Metade dos entrevistados (52%) acredita que a sua vida financeira e familiar só irá se recuperar após 2022
A maioria das pessoas (92%) que mora na região do Centro-Oeste afirma que o preço dos produtos aumentou ou aumentou muito em relação ao início do ano. Da mesma forma, três quartos (74%) apontam que o consumo de alimentos e outros itens do abastecimento doméstico é o item que mais tem sido impactado pela inflação.

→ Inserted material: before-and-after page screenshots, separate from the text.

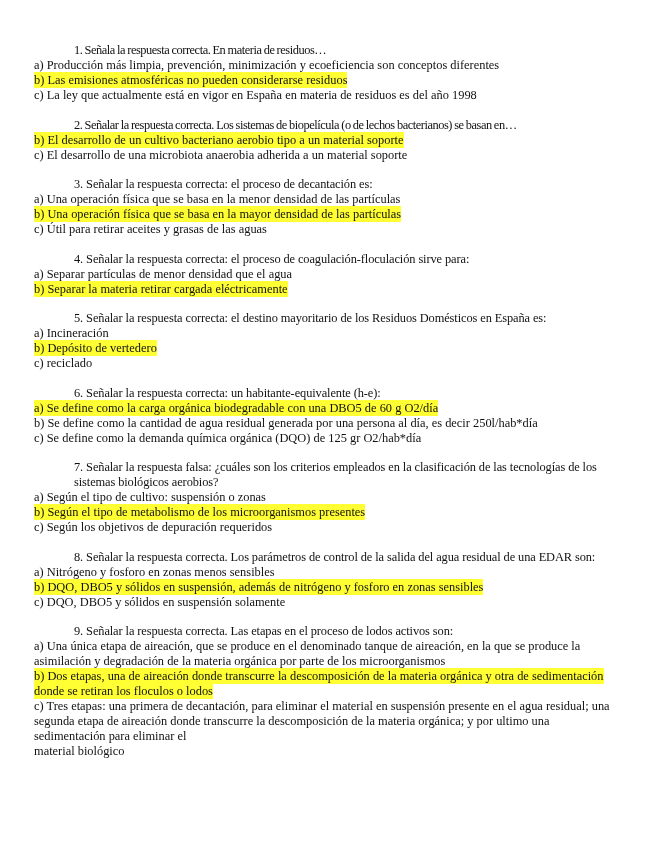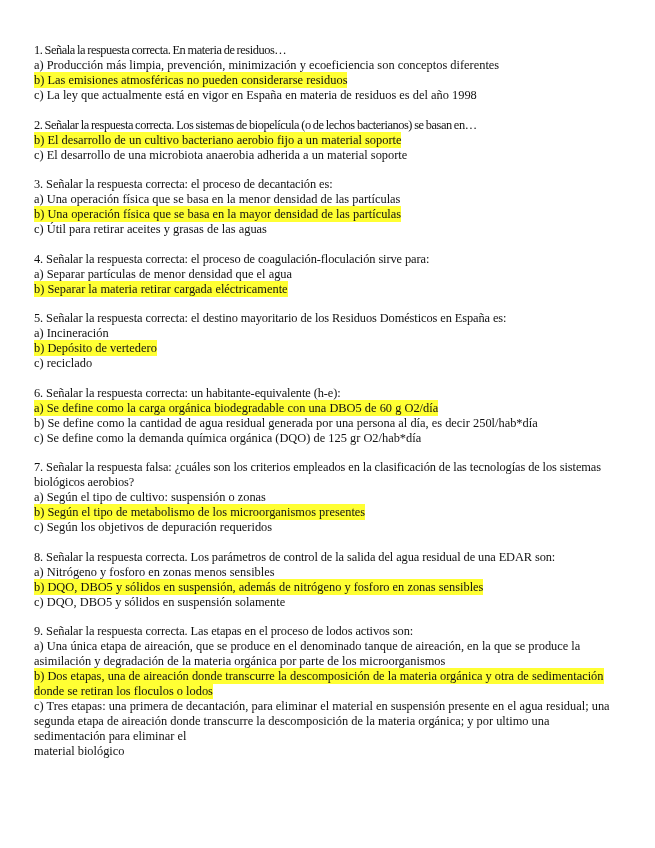--- a/index.html
+++ b/index.html
@@ -31,6 +31,7 @@
     }
     .stem {
       letter-spacing: -0.1px;
+      margin-left: 40px;
     }
     .q1 .stem, .q2 .stem {
       letter-spacing: -0.45px;

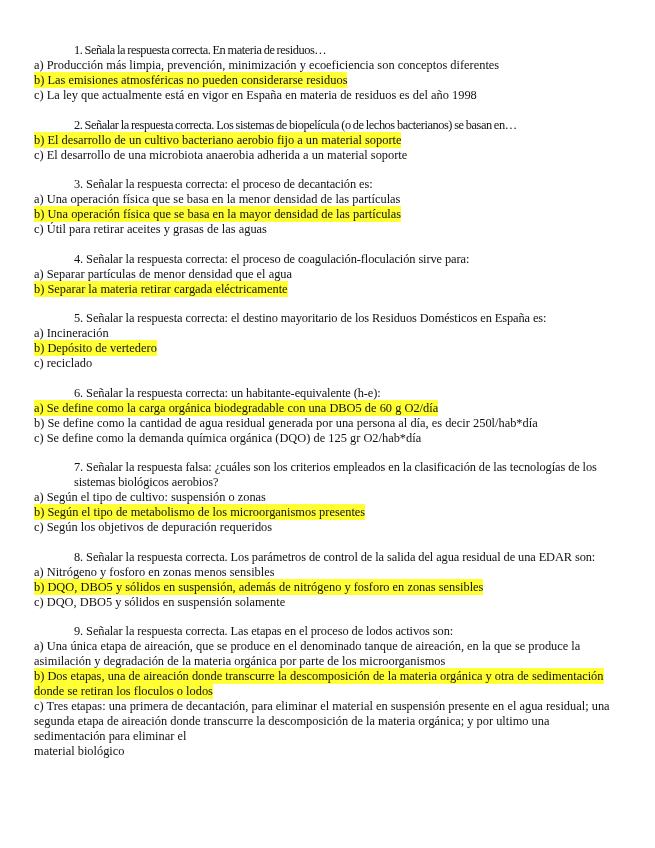--- a/index.html
+++ b/index.html
@@ -62,7 +62,7 @@
 
   <div class="question q2">
     <div class="line stem">2. Señalar la respuesta correcta. Los sistemas de biopelícula (o de lechos bacterianos) se basan en…</div>
-    <div class="line option"><span class="hl">b) El desarrollo de un cultivo bacteriano aerobio fijo a un material soporte</span></div>
+    <div class="line option"><span class="hl">b) El desarrollo de un cultivo bacteriano aerobio tipo a un material soporte</span></div>
     <div class="line option"><span>c) El desarrollo de una microbiota anaerobia adherida a un material soporte</span></div>
   </div>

Metade dos entrevistados (52%) acredita que a sua vida financeira e familiar só irá se recuperar após 2022 ou isso sequer acontecerá. Quando pensam na recuperação da economia do país, é mais elevado o contingente de pessimistas (69%). Alinhados com esse sentimento, 65% têm expectativa negativa também no que se refere ao crescimento do país.

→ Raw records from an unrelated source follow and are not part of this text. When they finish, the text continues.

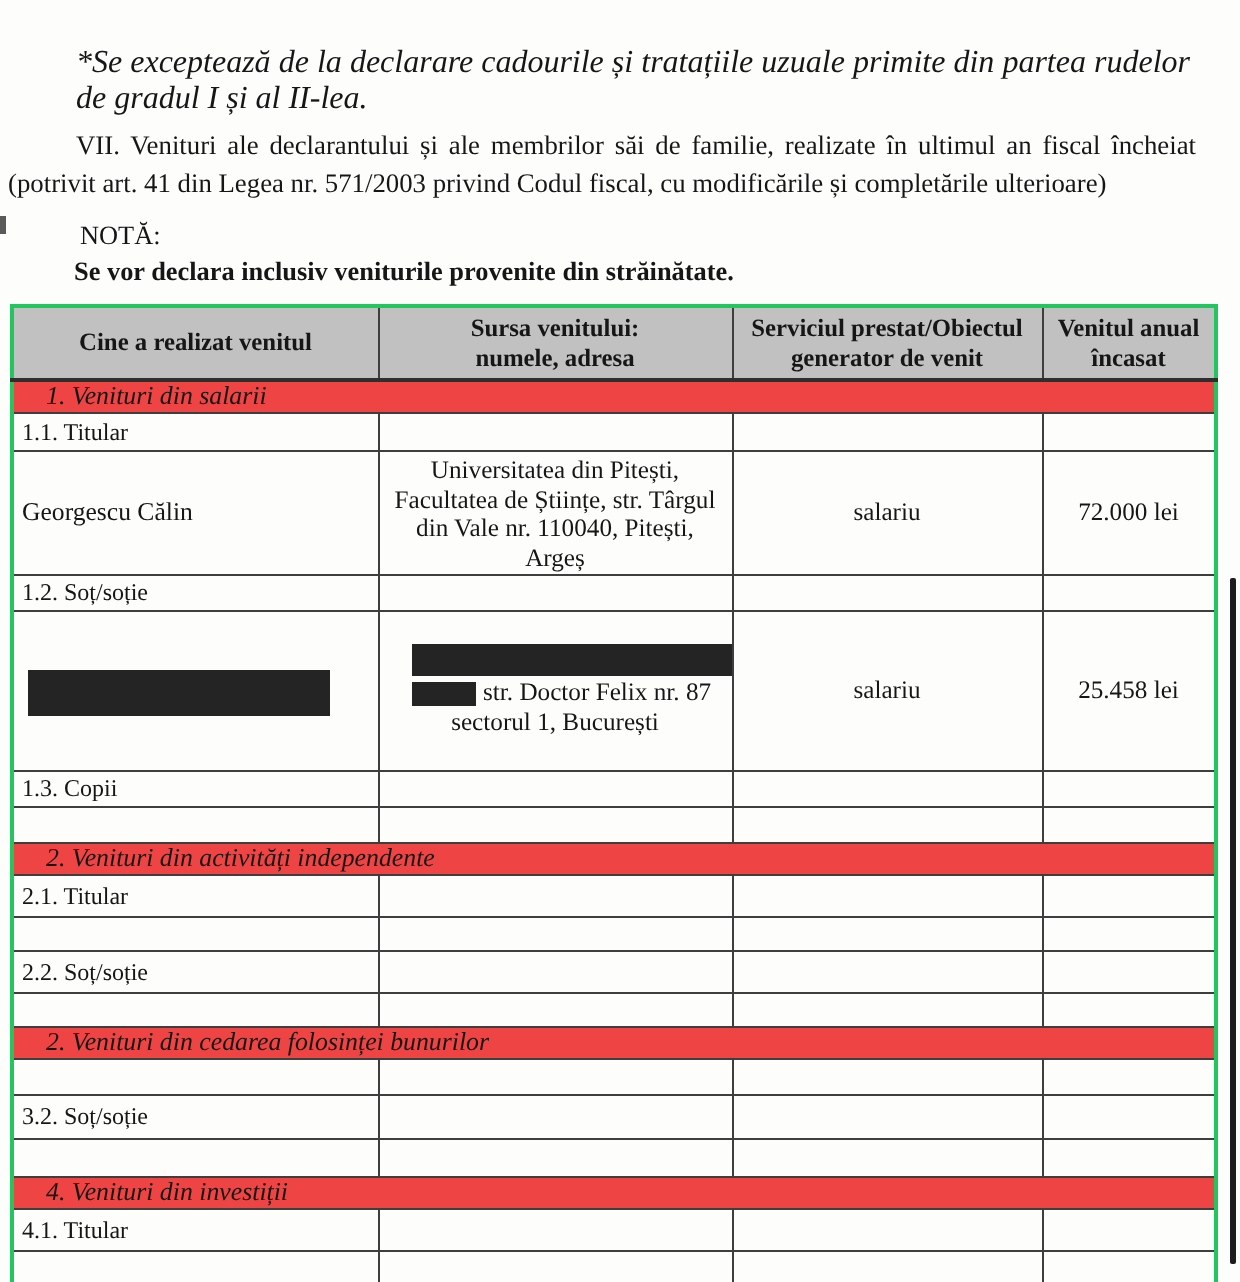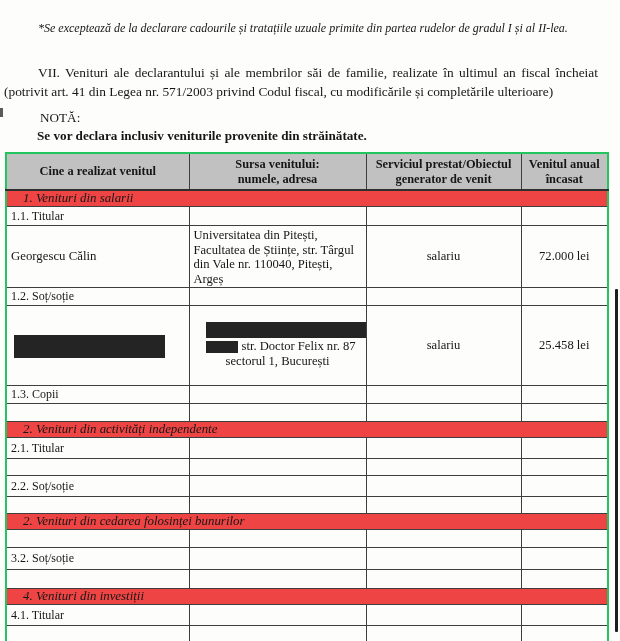--- a/index.html
+++ b/index.html
@@ -21,7 +21,7 @@
     left: 38px;
     width: 557px;
     font-style: italic;
-    font-size: 12px;
+    font-size: 16px;
     line-height: 18px;
     text-align: justify;
   }

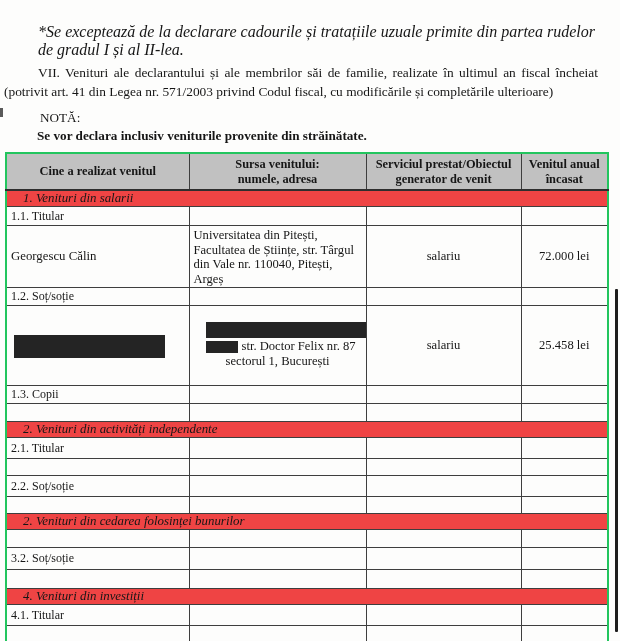--- a/index.html
+++ b/index.html
@@ -91,7 +91,7 @@
   }
   td.addr-cell {
     vertical-align: top;
-    text-align: left;
+    text-align: center;
     font-size: 12.6px;
     line-height: 14.6px;
     padding-top: 2px;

“A inflação é o inimigo número 1 do Brasil. É um fenômeno mais sério aqui porque, há 9 meses consecutivos, anualizada, vem ultrapassando a faixa dos dois dígitos. Além disso, está bastante disseminada e vem atingindo sobretudo as classes menos favorecidas. É mais sério também porque a inflação tem fatores estruturais, que estão entre nós, como o quadro fiscal débil que, vez por outra, volta a inspirar cuidados”, diz o presidente da Febraban, Isaac Sidney.

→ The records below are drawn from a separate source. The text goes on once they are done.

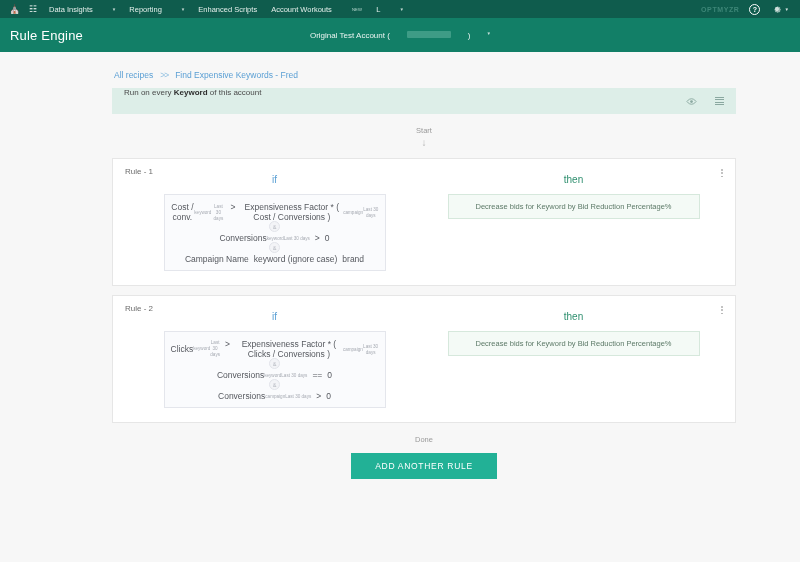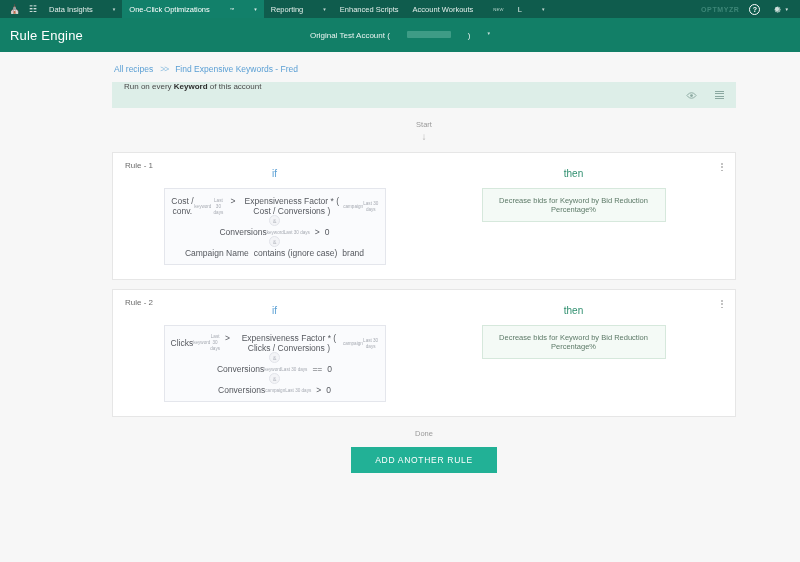--- a/index.html
+++ b/index.html
@@ -249,11 +249,6 @@
     <span class="caret">▾</span>
   </div>
 
-  <div class="nav-item active">
-    <span>One-Click Optimizations</span>
-      <span class="sup-tm">™</span>
-    <span class="caret">▾</span>
-  </div>
 
   <div class="nav-item">
     <span>Reporting</span>

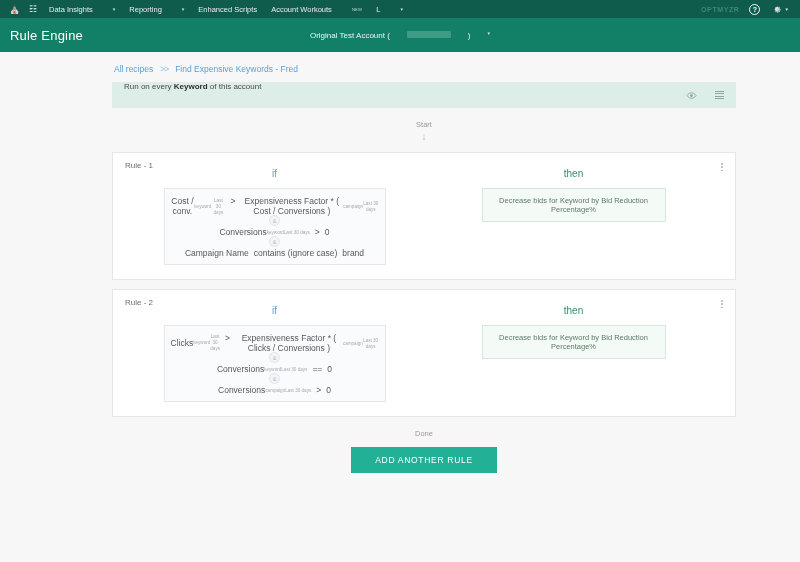--- a/index.html
+++ b/index.html
@@ -95,7 +95,7 @@
     padding: 12px 0 0 0;
     overflow: hidden;
   }
-  .inner { width: 672px; margin: 0 auto; padding-left: 48px; }
+  .inner { width: 672px; margin: 6px auto; padding-left: 48px; }
 
   .breadcrumb {
     font-size: 8.5px;

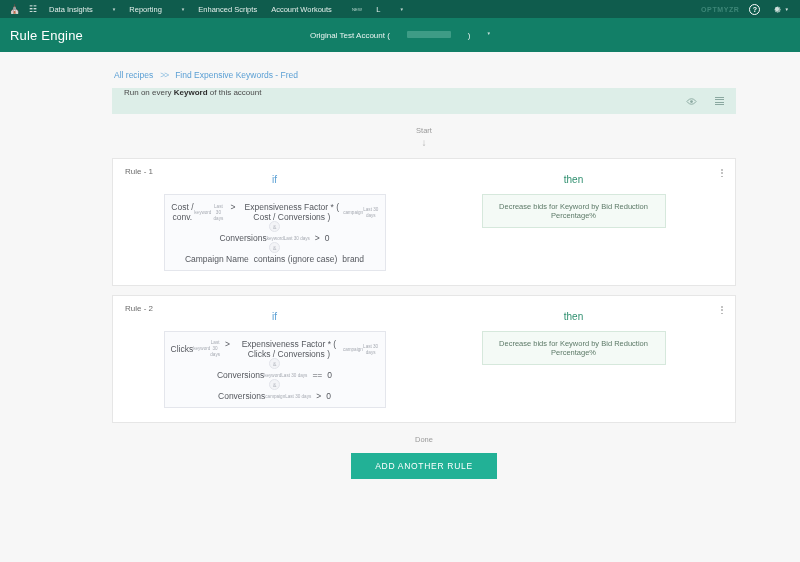--- a/index.html
+++ b/index.html
@@ -210,7 +210,7 @@
   .action-box {
     border: 1px solid #d6e8dc;
     background: #f4faf6;
-    width: 184px;
+    width: 252px;
     margin: 0 auto;
     padding: 7px 8px;
     text-align: center;

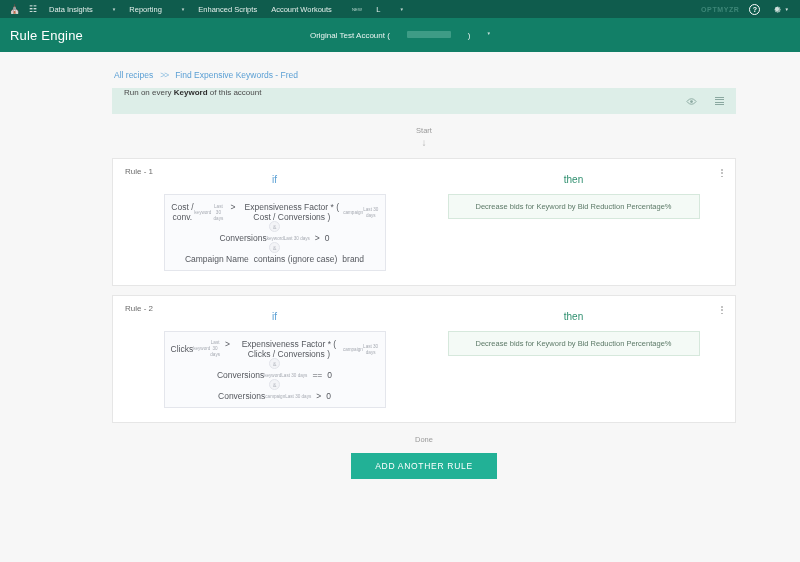--- a/index.html
+++ b/index.html
@@ -375,7 +375,7 @@
                 <span class="operand">
                   <span class="oname">Campaign Name</span>
                 </span>
-                <span class="op-symbol">contains (ignore case)</span>
+                <span class="op-symbol">keyword (ignore case)</span>
                 <span class="operand">
                   <span class="oname">brand</span>
                 </span>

Esses dados são revelados em mais uma nova rodada da pesquisa Radar Febraban, realizada com 3 mil pessoas, entre os dias 21 de maio a 2 de junho, nas cinco regiões do país.
Cresceu também o percentual daqueles que já foram vítimas de golpes e fraudes envolvendo instituições bancárias, chegando a 40% dos respondentes. Mas a maioria (57%) declarou não ter sido vítima de golpes ou fraudes. Dentre os crimes mais frequentes, a clonagem ou troca de cartão é citado por 64%.
Ainda sobre o tema, 51% dizem já ter recebido comunicação do banco instruindo sobre golpes e 89% apontam a importância de tais materiais como alerta e prevenção.